----- Data supplied -----

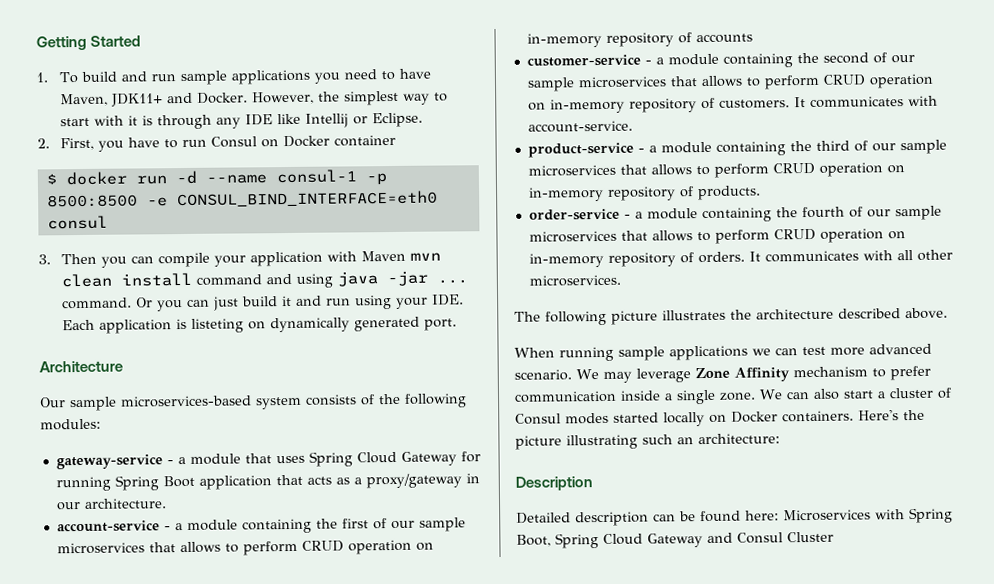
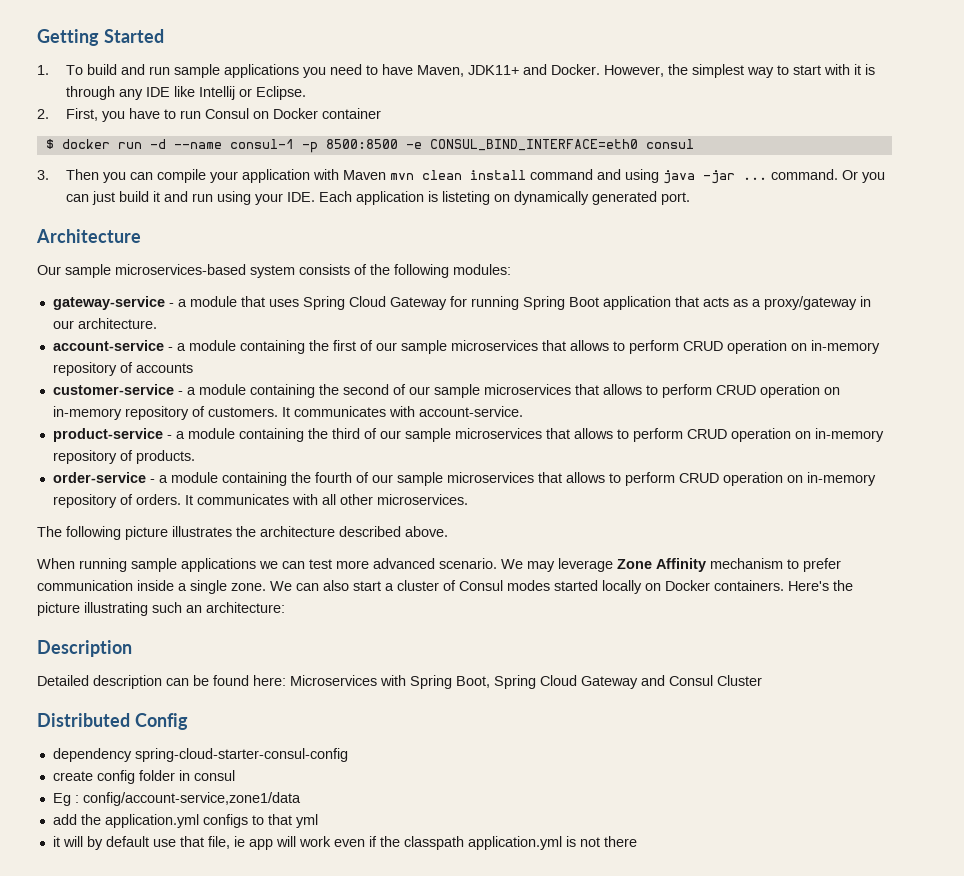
+ Distributed Config
+ dependency spring-cloud-starter-consul-config
+ create config folder in consul
+ Eg : config/account-service,zone1/data
+ add the application.yml configs to that yml
+ it will by default use that file, ie app will work even if the classpath application.yml is not there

-----

What you have to do:
Look through the entries above and list every line containing "consul".

Result below:
+ dependency spring-cloud-starter-consul-config
+ create config folder in consul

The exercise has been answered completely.